MATERIALS PROVIDED -
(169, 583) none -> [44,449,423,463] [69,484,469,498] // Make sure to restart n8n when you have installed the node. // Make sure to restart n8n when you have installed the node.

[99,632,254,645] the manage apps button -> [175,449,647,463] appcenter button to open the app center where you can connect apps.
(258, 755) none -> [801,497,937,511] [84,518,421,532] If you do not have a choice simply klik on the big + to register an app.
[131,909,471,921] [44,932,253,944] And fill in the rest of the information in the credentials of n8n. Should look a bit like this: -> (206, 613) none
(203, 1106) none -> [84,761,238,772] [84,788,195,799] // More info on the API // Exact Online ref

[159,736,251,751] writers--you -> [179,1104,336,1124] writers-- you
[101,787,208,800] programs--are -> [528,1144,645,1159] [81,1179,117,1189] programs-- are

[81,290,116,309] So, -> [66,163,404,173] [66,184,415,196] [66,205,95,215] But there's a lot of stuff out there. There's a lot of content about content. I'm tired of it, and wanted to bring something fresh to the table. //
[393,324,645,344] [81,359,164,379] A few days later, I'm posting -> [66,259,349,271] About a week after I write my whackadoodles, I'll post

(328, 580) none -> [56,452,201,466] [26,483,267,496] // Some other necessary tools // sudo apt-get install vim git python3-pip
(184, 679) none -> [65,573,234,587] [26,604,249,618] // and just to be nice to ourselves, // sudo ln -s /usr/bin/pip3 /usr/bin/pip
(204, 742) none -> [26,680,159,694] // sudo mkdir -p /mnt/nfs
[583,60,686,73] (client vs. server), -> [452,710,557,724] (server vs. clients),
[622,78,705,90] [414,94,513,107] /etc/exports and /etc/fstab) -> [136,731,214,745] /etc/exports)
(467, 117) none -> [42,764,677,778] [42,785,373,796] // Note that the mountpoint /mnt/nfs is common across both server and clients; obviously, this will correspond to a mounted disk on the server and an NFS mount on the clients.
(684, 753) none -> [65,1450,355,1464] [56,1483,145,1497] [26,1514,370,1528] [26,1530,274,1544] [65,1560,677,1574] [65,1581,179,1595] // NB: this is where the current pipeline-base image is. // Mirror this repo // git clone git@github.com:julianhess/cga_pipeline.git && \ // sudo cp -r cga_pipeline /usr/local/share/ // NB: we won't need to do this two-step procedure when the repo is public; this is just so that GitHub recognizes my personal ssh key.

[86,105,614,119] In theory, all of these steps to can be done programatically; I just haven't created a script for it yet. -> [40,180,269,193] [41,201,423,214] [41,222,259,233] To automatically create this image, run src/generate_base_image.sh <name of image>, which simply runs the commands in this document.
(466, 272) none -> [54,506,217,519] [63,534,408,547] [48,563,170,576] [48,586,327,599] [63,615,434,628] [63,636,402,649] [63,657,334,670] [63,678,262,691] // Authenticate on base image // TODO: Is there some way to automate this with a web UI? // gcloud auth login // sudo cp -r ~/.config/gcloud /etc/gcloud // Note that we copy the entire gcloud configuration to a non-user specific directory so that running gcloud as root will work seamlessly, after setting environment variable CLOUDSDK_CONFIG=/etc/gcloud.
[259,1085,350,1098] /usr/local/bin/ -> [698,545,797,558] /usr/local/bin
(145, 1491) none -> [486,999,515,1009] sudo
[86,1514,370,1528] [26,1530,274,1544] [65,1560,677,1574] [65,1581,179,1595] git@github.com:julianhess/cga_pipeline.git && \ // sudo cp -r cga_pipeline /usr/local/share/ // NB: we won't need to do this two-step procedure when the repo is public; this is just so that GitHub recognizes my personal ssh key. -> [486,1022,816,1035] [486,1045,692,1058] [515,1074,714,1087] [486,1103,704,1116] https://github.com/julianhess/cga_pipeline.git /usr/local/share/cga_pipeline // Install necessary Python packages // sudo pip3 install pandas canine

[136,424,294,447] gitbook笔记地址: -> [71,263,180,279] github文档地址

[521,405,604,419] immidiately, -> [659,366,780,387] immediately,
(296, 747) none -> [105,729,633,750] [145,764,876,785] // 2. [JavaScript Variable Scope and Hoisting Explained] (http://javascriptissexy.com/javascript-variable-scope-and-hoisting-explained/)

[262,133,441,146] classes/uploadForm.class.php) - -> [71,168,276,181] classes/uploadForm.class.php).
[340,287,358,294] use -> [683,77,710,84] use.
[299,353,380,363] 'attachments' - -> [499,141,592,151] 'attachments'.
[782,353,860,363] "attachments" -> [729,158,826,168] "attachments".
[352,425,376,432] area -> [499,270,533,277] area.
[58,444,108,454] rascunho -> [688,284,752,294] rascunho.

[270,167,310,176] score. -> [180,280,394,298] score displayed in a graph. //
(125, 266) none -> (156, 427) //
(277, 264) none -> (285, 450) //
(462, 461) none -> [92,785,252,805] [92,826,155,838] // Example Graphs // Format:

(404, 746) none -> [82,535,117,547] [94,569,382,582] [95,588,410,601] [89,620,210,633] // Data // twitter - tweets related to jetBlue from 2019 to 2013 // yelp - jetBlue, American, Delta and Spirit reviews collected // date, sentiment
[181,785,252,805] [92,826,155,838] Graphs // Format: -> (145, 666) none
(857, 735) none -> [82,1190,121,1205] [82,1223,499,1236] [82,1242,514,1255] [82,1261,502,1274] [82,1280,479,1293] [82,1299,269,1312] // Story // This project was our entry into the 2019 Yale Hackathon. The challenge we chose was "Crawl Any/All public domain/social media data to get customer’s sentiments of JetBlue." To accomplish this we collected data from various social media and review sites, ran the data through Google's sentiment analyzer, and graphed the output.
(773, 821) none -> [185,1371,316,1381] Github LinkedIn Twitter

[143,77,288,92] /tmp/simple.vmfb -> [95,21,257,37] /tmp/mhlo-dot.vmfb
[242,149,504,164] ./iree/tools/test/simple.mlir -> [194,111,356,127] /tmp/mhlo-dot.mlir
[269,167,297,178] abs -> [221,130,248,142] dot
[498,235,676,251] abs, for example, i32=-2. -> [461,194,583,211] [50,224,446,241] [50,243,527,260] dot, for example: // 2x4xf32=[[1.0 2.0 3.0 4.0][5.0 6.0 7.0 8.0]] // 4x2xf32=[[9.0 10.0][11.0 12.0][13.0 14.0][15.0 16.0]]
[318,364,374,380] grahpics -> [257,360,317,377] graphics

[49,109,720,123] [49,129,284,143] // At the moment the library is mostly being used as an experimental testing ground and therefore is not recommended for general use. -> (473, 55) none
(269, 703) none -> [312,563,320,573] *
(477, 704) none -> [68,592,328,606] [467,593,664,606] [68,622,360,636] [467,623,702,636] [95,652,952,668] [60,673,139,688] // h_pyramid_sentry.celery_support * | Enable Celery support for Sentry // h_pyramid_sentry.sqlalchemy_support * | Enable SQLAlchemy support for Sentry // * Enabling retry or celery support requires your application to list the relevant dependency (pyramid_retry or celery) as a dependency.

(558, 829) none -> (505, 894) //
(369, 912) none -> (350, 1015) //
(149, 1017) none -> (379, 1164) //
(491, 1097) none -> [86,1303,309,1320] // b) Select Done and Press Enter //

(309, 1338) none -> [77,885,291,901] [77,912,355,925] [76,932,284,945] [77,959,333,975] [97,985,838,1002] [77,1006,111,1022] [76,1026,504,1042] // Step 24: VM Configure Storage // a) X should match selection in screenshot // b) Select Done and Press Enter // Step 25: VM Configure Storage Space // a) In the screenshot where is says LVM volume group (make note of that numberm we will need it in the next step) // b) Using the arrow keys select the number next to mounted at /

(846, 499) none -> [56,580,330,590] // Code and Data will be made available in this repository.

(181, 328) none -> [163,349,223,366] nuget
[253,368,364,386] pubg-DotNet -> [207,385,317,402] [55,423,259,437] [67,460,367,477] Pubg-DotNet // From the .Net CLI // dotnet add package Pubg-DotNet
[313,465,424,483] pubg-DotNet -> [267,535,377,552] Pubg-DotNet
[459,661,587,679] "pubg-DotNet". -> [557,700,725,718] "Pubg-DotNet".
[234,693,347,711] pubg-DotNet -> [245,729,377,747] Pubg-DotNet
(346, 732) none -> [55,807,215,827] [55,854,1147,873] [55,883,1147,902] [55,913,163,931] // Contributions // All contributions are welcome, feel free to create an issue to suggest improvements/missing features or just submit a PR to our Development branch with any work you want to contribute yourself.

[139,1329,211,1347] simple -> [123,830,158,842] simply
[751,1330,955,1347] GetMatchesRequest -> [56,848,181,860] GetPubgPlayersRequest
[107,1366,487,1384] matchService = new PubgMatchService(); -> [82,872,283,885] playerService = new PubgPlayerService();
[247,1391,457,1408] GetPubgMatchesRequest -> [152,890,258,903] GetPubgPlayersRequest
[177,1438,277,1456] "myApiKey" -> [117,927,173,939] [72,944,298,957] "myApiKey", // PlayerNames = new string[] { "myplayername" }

ABOUT THIS TASK -
Find out how many lines of the listing above include the word "Graphs", and give that number alone.

SOLUTION TO THIS PROBLEM -
2